[Edit tracking data]
:::::

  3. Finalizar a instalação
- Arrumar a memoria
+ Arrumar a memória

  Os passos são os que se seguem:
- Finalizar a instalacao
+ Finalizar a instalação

:::::

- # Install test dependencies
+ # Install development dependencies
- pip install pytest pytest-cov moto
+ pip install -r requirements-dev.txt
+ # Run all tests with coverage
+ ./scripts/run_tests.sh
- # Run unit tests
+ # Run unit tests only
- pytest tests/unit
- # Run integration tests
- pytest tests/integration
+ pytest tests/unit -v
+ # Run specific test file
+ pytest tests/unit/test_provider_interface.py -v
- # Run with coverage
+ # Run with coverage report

:::::

▶ **Instructions for the task**
Quote the data above from the line containing "tests with coverage" to the line containing "with coverage report", inclusive, and stop.

▶ **Completed task**
+ # Run all tests with coverage
+ ./scripts/run_tests.sh
- # Run unit tests
+ # Run unit tests only
- pytest tests/unit
- # Run integration tests
- pytest tests/integration
+ pytest tests/unit -v
+ # Run specific test file
+ pytest tests/unit/test_provider_interface.py -v
- # Run with coverage
+ # Run with coverage report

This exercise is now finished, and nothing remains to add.